Я повернулась к печке и внимательно рассмотрела разложенные на полу ветки и сучья. Нет нужды выходить за хворостом и заново подставляться под ветер и сгущённый холод. Тейлор Грант уже постарался за меня. Я была не одна в этой затянувшейся ночи.
Тем вечером я была почти счастлива. Я сидела на настоящем стуле за настоящим столом в тепле, ела двойную порцию бутерброда и читала газету, вслушиваясь в потрескивание горящих веток. Пламя наносило на стены уютный золотистый отсвет. Время от времени я возвращалась к давешней записке и перечитывала её, уже не вникая в смысл слов, а наслаждаясь одним только её существованием. Наверное, этот вечер стал лучшим за всё время моего нелёгкого путешествия. Больше таких не выпадало.
«Только время суть истинный правитель Вселенной. Стоит немного вдуматься, и это станет ясно. Что люди считают главнейшей вещью в мире? Богатство… власть… деньги, любовь, здоровье. Но все эти «ценности» легко обращаются в пыль под гнетом времени, будучи сами не в состоянии повлиять на ход даже простейших песочных часов. Я понял это в юности, поэтому решил посвятить жизнь служению времени. Даже сейчас, несмотря на седину в волосах и немощь, я не жалею о своём выборе».

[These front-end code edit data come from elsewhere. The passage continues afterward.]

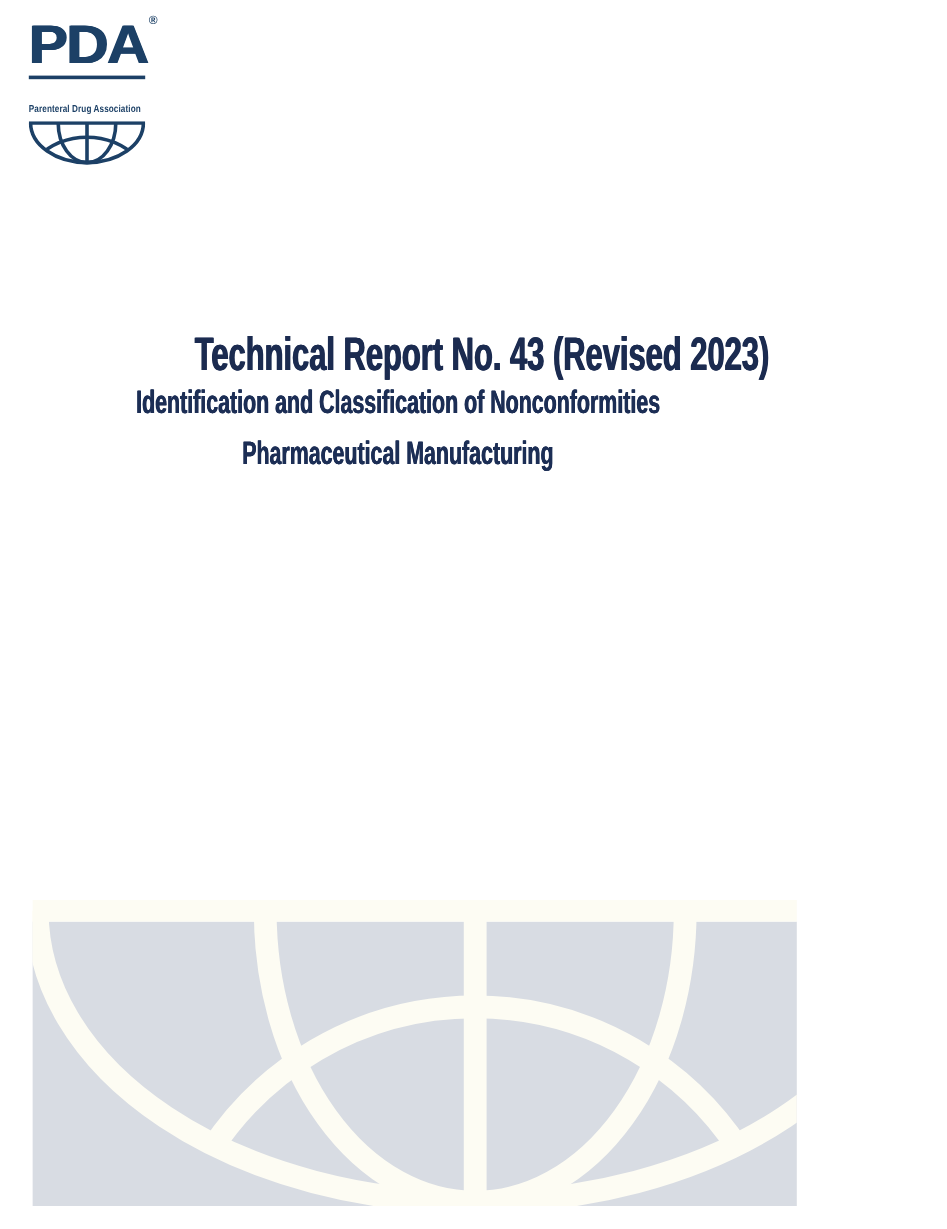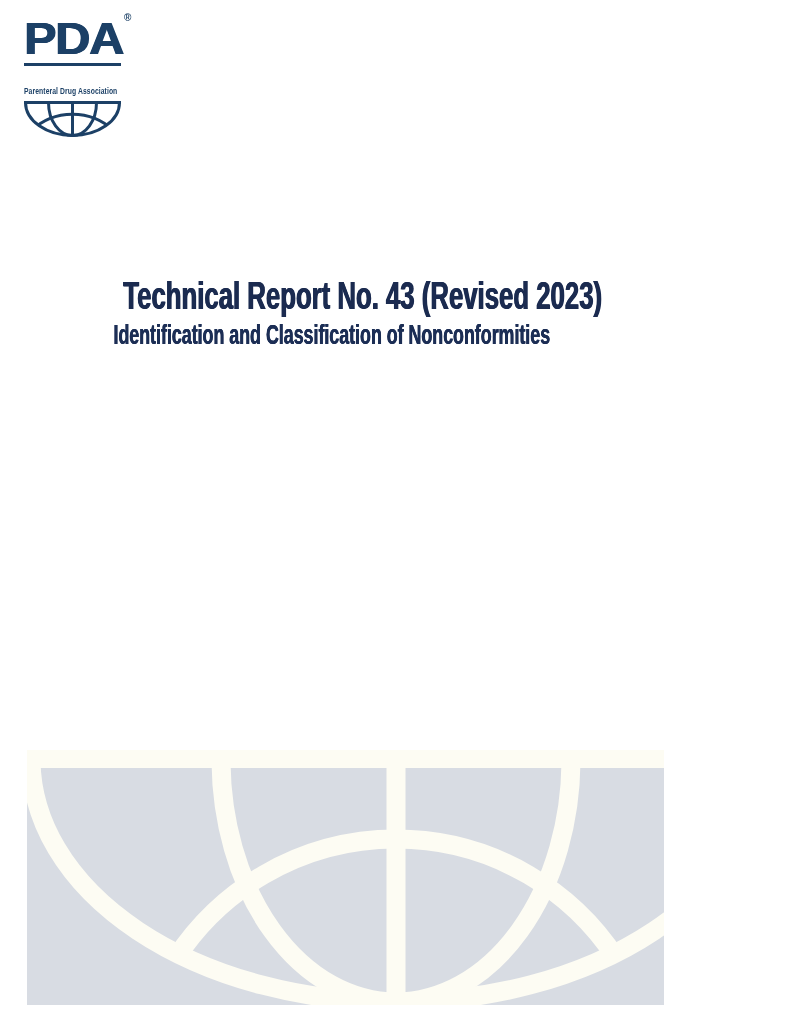--- a/index.html
+++ b/index.html
@@ -39,7 +39,7 @@
   .report-title{
     position:absolute;left:0;right:0;top:276px;margin:0;
     text-align:center;line-height:40px;
-    font-size:39px;font-weight:700;color:#1B2B50;
+    font-size:39px;font-weight:700;color:#1B2B50;padding-left:39px;
   }
   .report-title .cond{
     display:inline-block;white-space:nowrap;

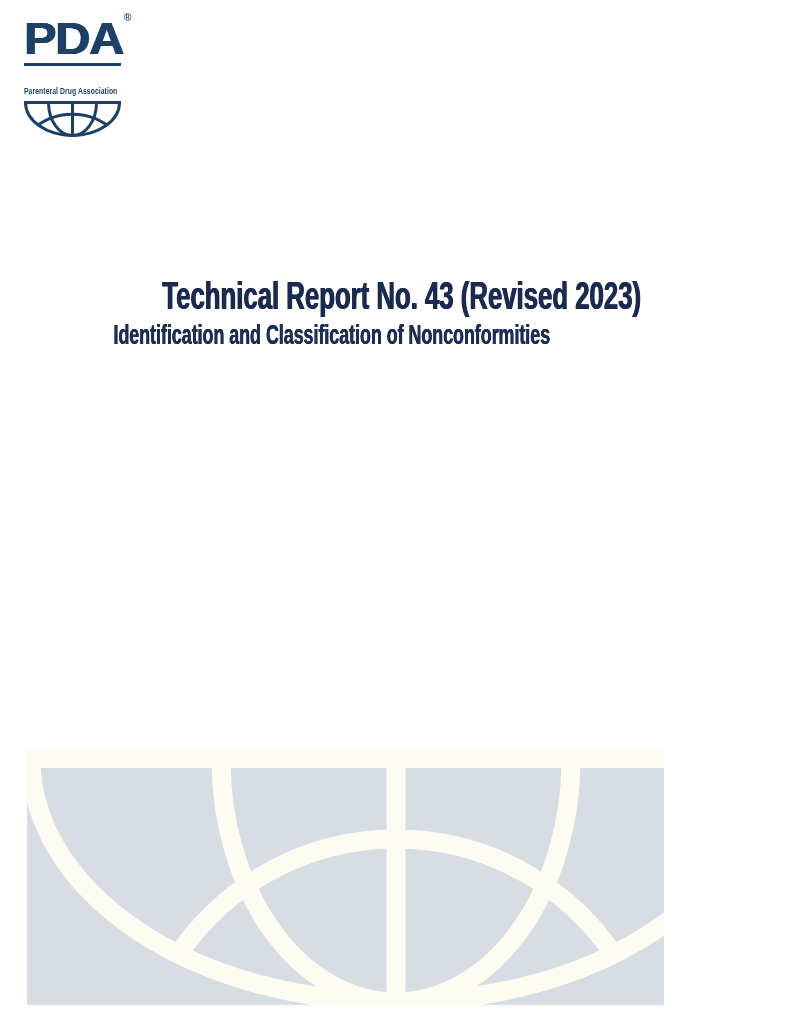--- a/index.html
+++ b/index.html
@@ -101,6 +101,9 @@
       <span class="line">
         <span class="cond">Identification and Classification of Nonconformities</span>
       </span>
+      <span class="line">
+        <span class="cond">Pharmaceutical Manufacturing</span>
+      </span>
     </h2>
   </main>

Странно, что я вспомнила слова отца именно здесь и сейчас, сонно глядя на пламя костра. Он говорил много подобных речей зимними вечерами, и я воспринимала слова как непостижимые таинства, смысл которых не стоит даже пытаться понять. Монолог, о котором я вспомнила, отец произнес, когда мне было тринадцать лет. Моя младшая сестрёнка тогда ещё была жива. Я гладила оконные занавески на столике в своей комнате, а отец сидел сзади меня за столом. Не помню, из-за чего мы разговорились, но отец скоро вновь оседлал любимого конька, и я, что называется, отключилась. Видимо, отключение было не настолько глубоким, раз слова всплыли в памяти спустя семь лет в полудреме.
«Ты очень красиво говоришь, — заметила я, водя утюгом по шёлку. — Пап, ты мог бы стать поэтом. Или писателем. Не пробовал никогда?».

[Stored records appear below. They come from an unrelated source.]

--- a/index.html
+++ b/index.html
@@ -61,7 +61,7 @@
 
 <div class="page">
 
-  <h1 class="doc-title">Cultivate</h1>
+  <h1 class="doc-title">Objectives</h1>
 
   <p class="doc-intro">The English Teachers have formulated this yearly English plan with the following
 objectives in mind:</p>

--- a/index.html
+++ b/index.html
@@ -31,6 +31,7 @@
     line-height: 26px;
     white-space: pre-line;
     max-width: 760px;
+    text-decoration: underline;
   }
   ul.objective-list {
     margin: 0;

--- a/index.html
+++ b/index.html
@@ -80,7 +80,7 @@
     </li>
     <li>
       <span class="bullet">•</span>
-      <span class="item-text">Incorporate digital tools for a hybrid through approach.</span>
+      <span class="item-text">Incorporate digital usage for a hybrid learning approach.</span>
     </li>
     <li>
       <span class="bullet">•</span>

«О нет, — рассмеялся отец. — Кто для чего рождён, тем и занимается. Моё дело — время. И часы. А вот ты, дочка…».
Он вопросительно умолк, и я не нашлась с ответом. Я тогда была в среднем звене школы, но ещё не определилась с будущей профессией. Меня это не волновало совершенно — даже потом, когда я перешла в старшее звено, и позже. В итоге я так и осела дома на целых два года после школы.
Огонь трещал, язычки пламени перетекали друг в друга, меняя цвета и формы, делая мысли плавными и скользкими. Я думала об отце, о наших беседах, которые иногда длились далеко за полночь. Особенно часто отец стал разговаривать со мной после смерти Джо. Говорил в основном он, мне выпадала роль вставлять изредка замечания или переводить разговор на другие рельсы, если тема начинала истощаться. Иногда бывало скучно, но мне нравились посиделки с отцом. Мне было жаль, что в последние годы эта привычка начала забываться.